La parenté, c'est quoi?

Há uma citação de um livro que nunca li que me acompanha desde tenra idade, pelo menos desde a altura em que sabia reproduzir versos de James Douglas Morrison como quem dá a missa, principalmente quando dizia Prefer a Feast of Friends to the Giant Family. "Cartas Persas", de Charles-Louis de Secondat, mais conhecido por Montesquieu (1689-1755), trata-se de um romance epistolar (género que me fascina), e foi publicado, anonimamente, em 1721. Constituiu base, aparentemente, da Declaração Universal dos Direitos Humanos e do próprio conceito inaugural de cidadão aquando da Revolução Francesa; dando cartas que obrigam à reflexão política, quer sobre a sociedade parisiense coeva, quer sobre o mundo islâmico sob o olhar (fictício) do outro, o estrangeiro deslocado, será afinal o drama da ausência o que terá elevado a obra à almejada universalidade. Pelo menos, é mais ou menos isto o que diz Nuno Júdice no prefácio de 2015 das Edições tinta-da-china (foi o que encontrei online). Como digo, só conheço duas frases.

Não posso assegurar qual a origem do meu apego à afamada citação sobre as condições do parentesco por afinidade, mas creio ter sido um grande amigo, que diz que talvez seja melhor pensar um pouco, um pouco... e que nunca deixou de ler e partilhar as suas leituras e reflexões, generosa e entusiasticamente, quem ma fez, atempadamente, chegar; isto é, no seio da minha mais dura descoberta à época no que diz respeito à inevitabilidade da biologia e das possibilidades do acaso, inaugurando assim em mim irreversíveis alternativos desejos de pertença.

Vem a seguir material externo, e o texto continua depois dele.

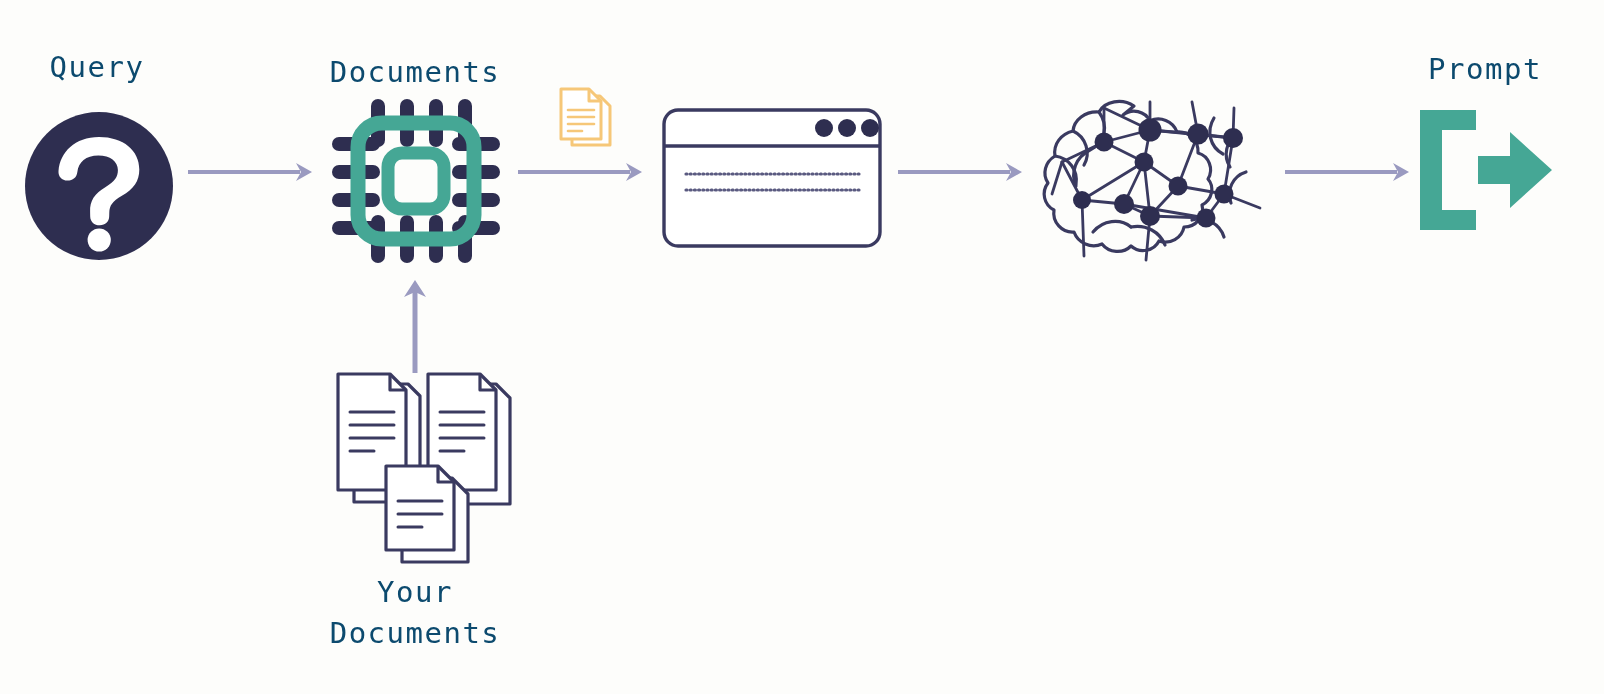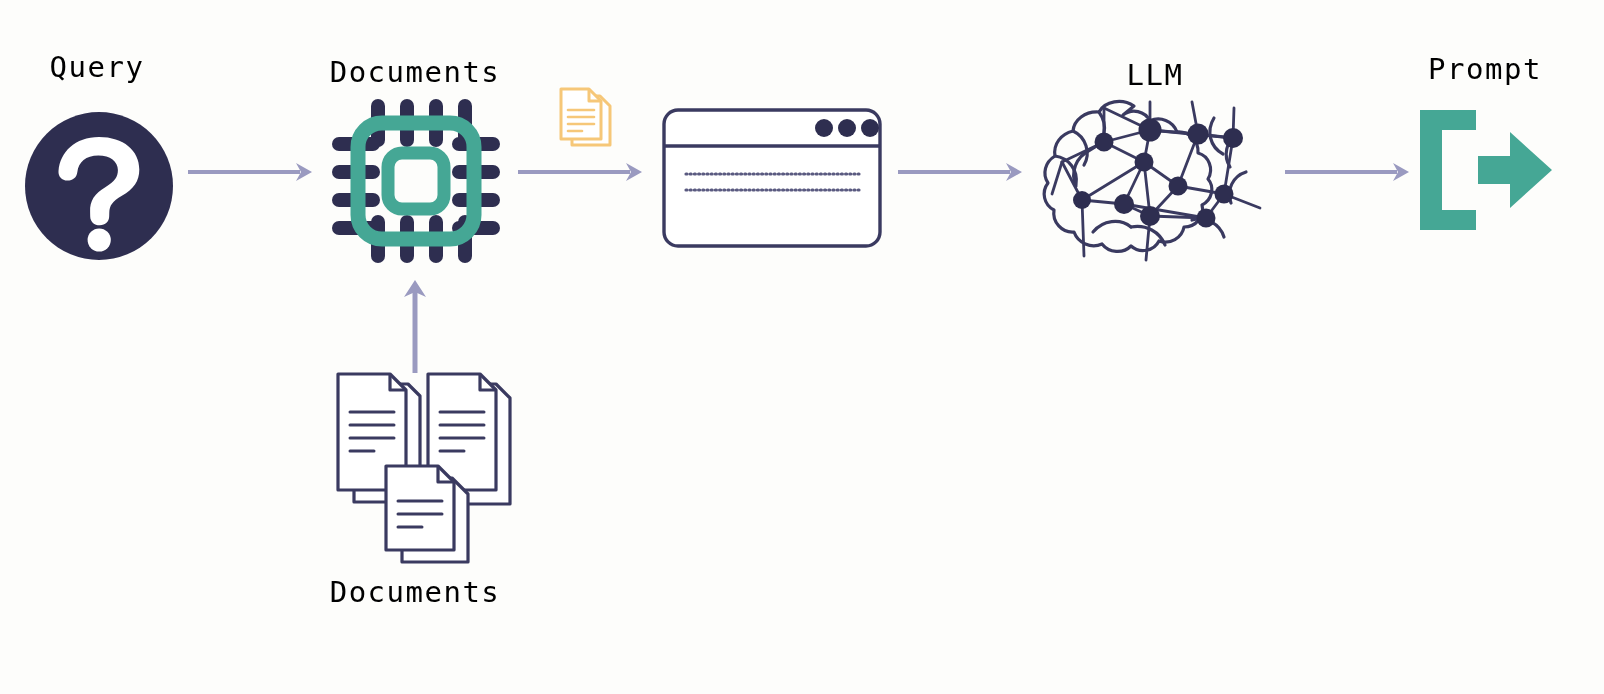"Query" .label { color: #000000 -> #0c4a6e }
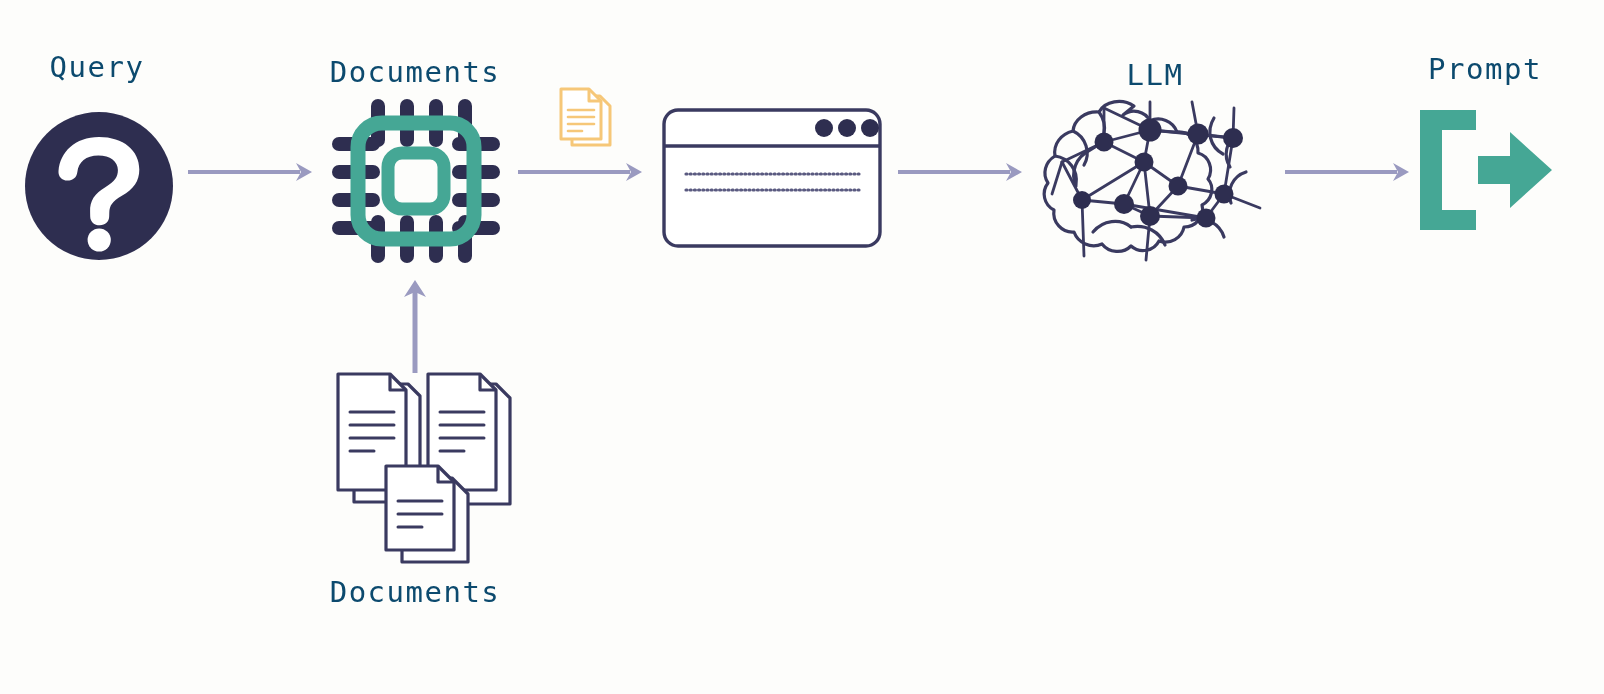"LLM" div.label { html: <div>LLM</div> -> none }
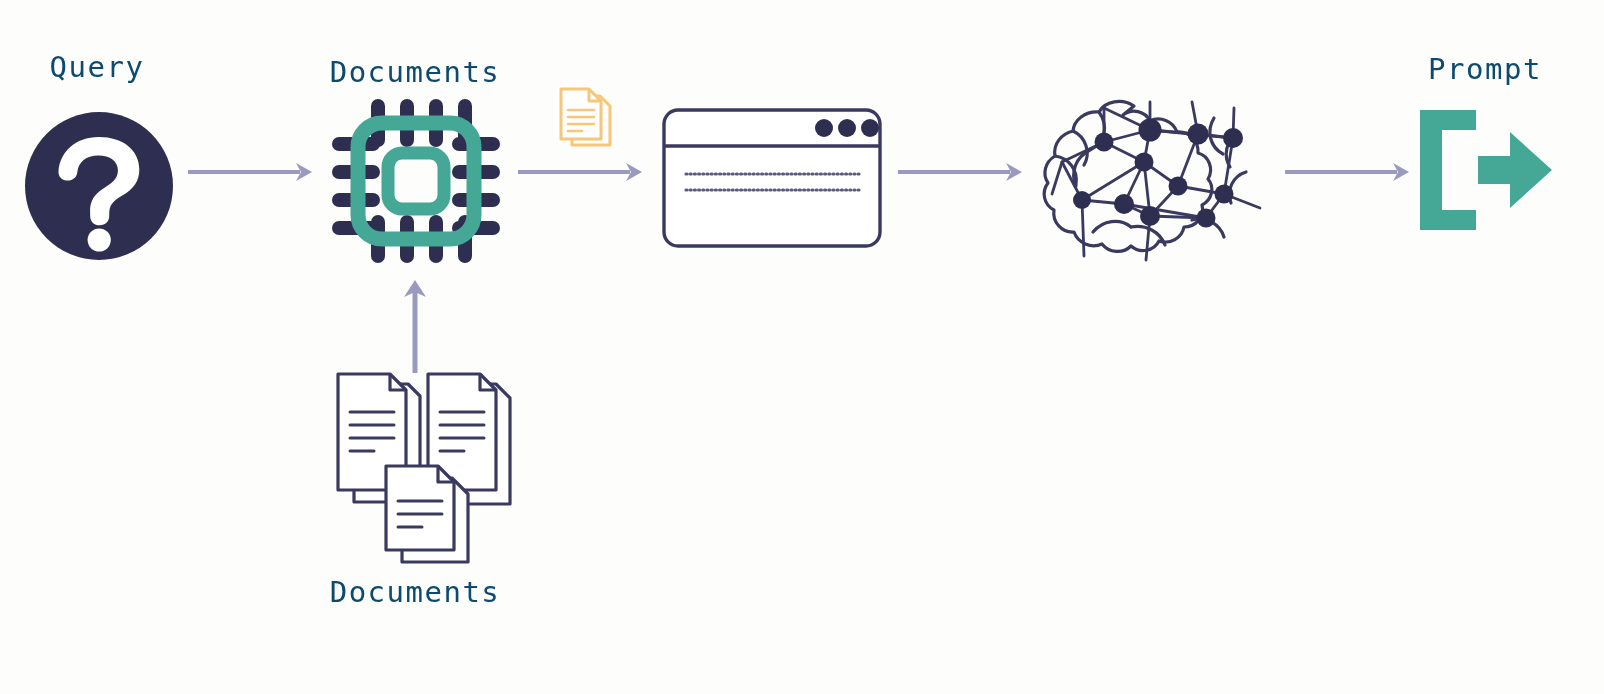"Your" div { html: none -> <div>Your</div> }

Que laços da razão e da sensibilidade são esses, afinal, como nos sustentam? São os que resistem ao individualismo que sempre grassa? Fazem-se do tempo, apenas, das cumplicidades resistentes às tragédias e às batalhas, da partilha continuada das alegrias esperadas ou inesperadas? Há rituais de que dependam, por analogia à organização sistémica da família de sangue ao longo de gerações? Implicam um quotidiano? Uma solidariedade incondicional? Têm que ver com amor próprio e ao próximo, para além de circunstâncias impostas e responsabilidades que se queiram criar? 

São laços assentes numa escolha espiritual que também se veste de lealdade, vulnerabilidade e desejo de constituir comunidade, parece-me, que se querem mútuos e inadiáveis. Mas, sobretudo, que não se deixem reivindicar, nem se permitam esmorecer, não deixando nunca de pulsar.

Ce ne sont pas les liens du sang qui forment la parenté, 
maix ceux du coeur et de l'intelligence.